The compiler at work
It is one thing to keep a scrapbook. What Amy did across forty years is a different and more sustained kind of work. She gathered wedding clippings and debutante invitations and school report cards and baby photographs and letters and obituaries and memorial cards, pasted them in roughly chronological sequence, and — page by page — wrote out in pencil under almost every item the names and dates required to make the document legible to a stranger.

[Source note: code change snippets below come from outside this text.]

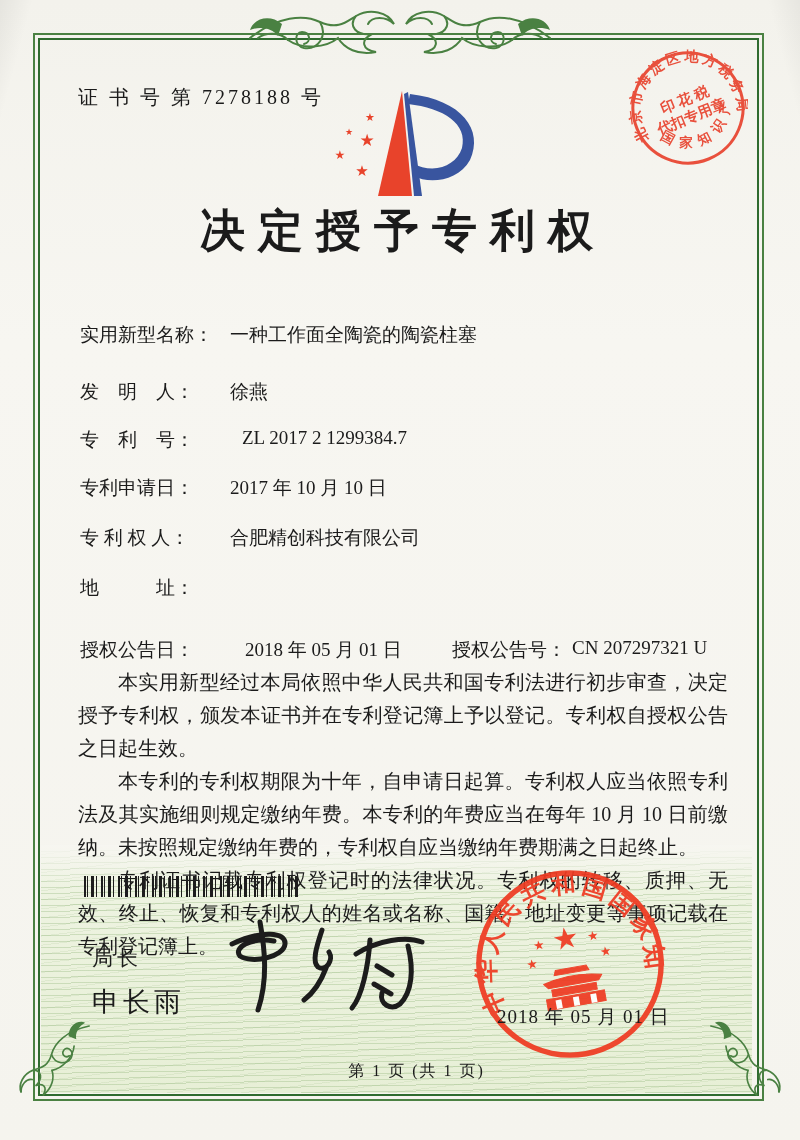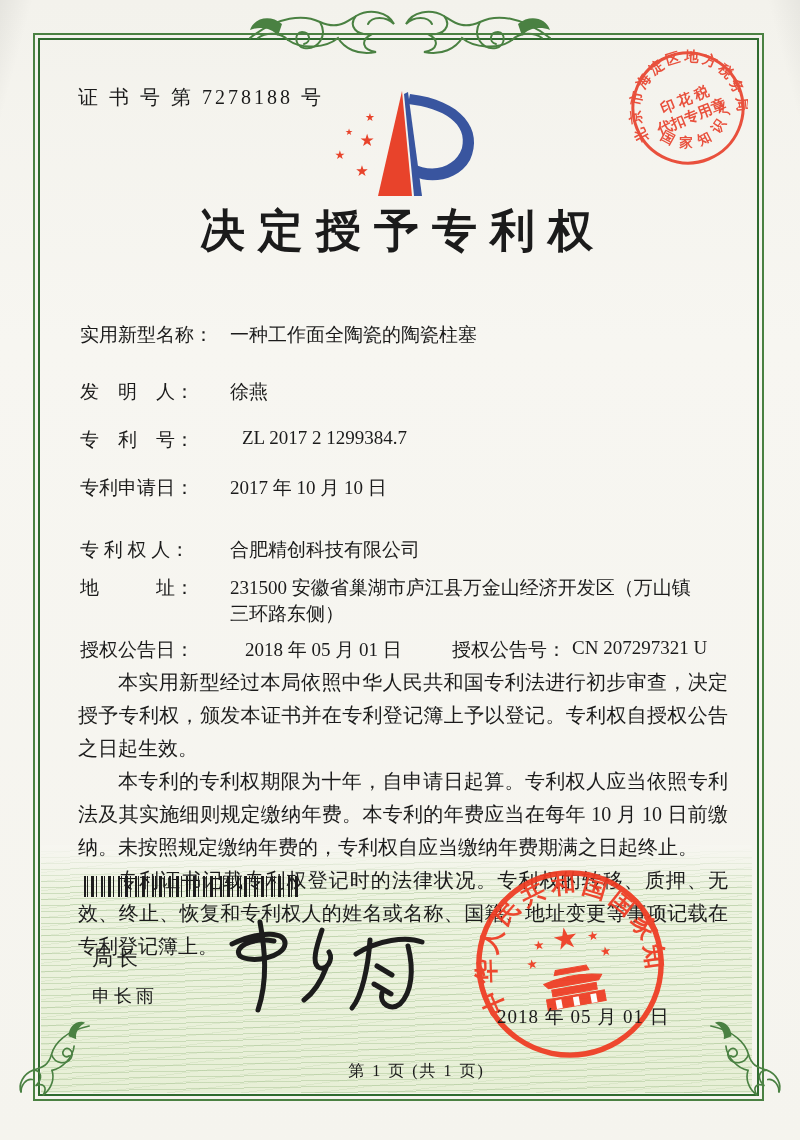"专 利 权 人：" .row-4 { margin-top: 12px -> none }
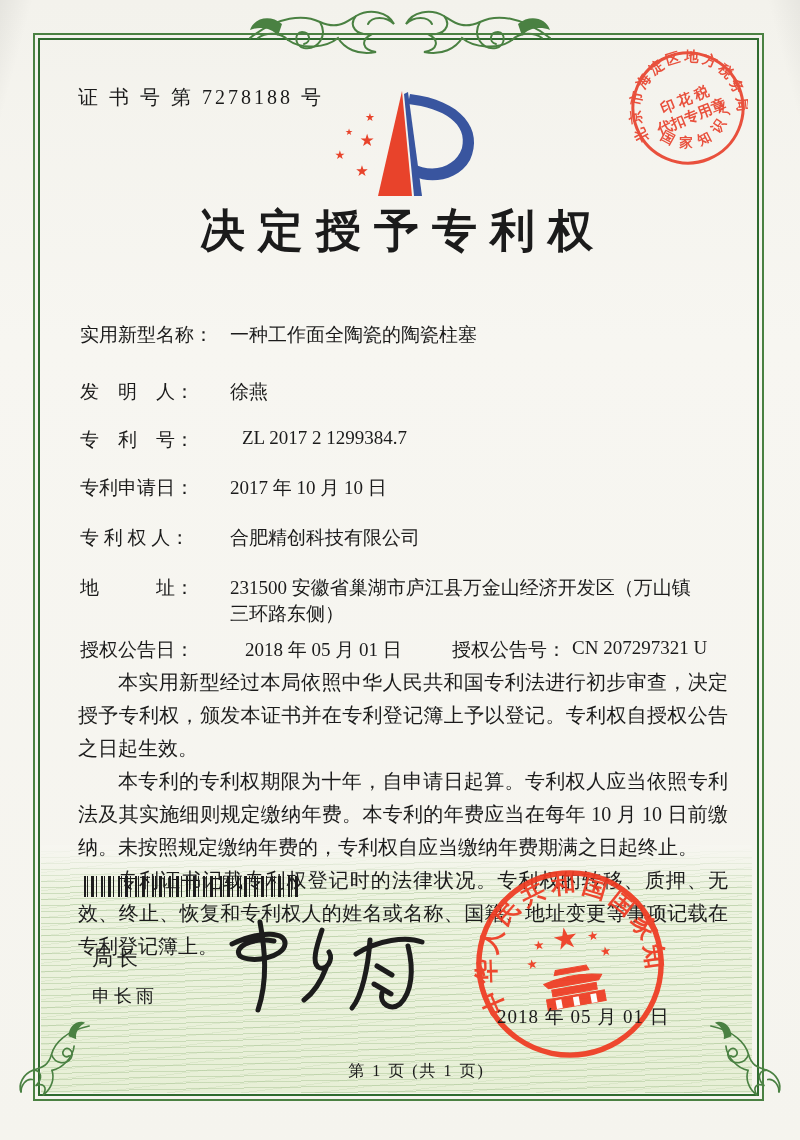"231500 安徽省巢湖市庐江县万金山经济开发区（万山镇" span.field-value { html: <span>231500 安徽省巢湖市庐江县万金山经济开发区（万山镇 三环路东侧）</span> -> none }
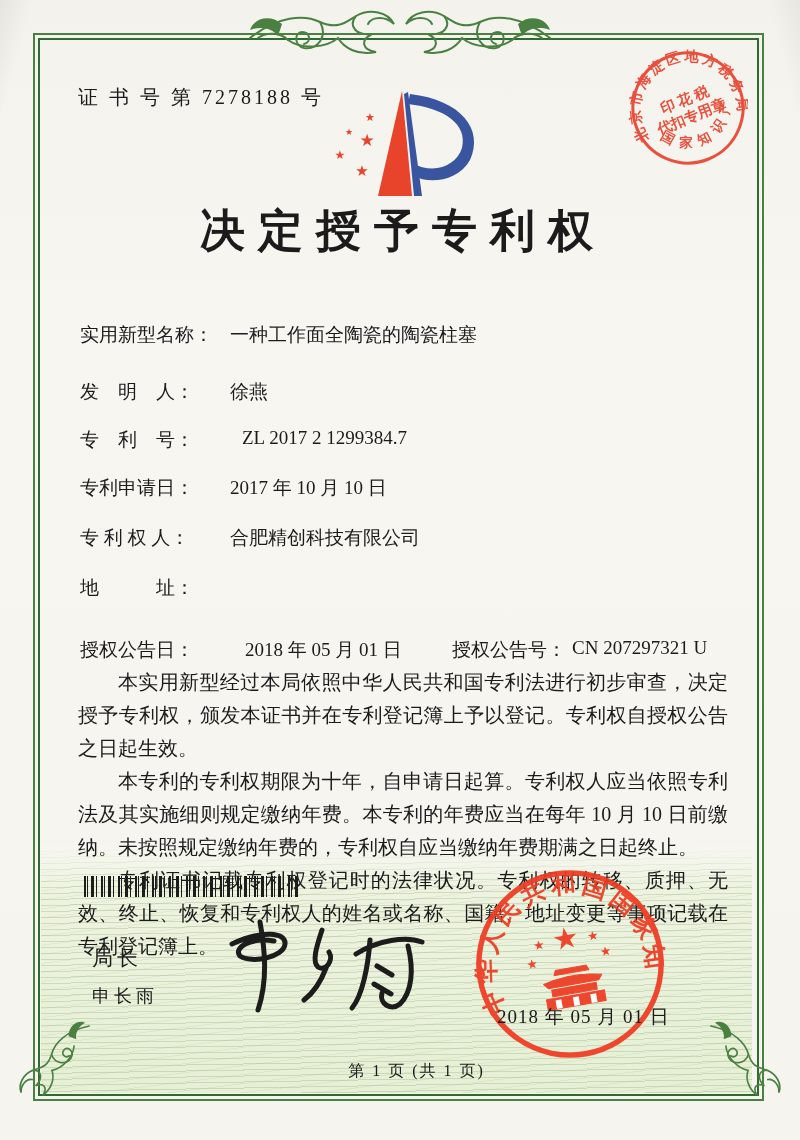"申长雨" .signer-name { font-size: 18px -> 27px }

She corrected herself when she could: at Book 2, p45 the earlier dates are struck through and the right ones written cleanly below. She standardised “FitzSimons” in her own captioning, and solicited certified excerpts from parish registers when memory was not enough — the Grace Church, Camden, documents at Book 2, p242, drafted in 1969, are the kind of supplementary evidence she sought out late in life.
Her handwriting is the substrate of the whole archive. Where a date or a name has been supplied in pencil in the compiler’s hand, that hand is hers. The captions on the photographs are not transcriptions of older labels; they are the only labels, written from her own memory and her own correspondence, and without them most of the album’s faces would now be anonymous.
She died in an Orlando hospital on 1 December 1973, aged eighty-five, after a long illness, and was buried at Evergreen Cemetery — the Rev. Stanley Bullock of the Episcopal Church of the Good Shepherd officiating; see her obituary at Book 2, p246. She had lived in Jacksonville for more than forty years before moving to Orlando in 1972. Her son had predeceased her; her surviving daughter Mary Ann followed sixteen months later, in March 1975 — see Book 2, p247 — and the albums then passed to Mary Ann’s daughter Nancy McEwan Green, whose stewardship gives the archive its working name. The cursive in pencil that runs under every photograph in this collection was put there by a woman who did not expect to be read outside the family. The album holds her in the only place she meant to keep herself: between the captions.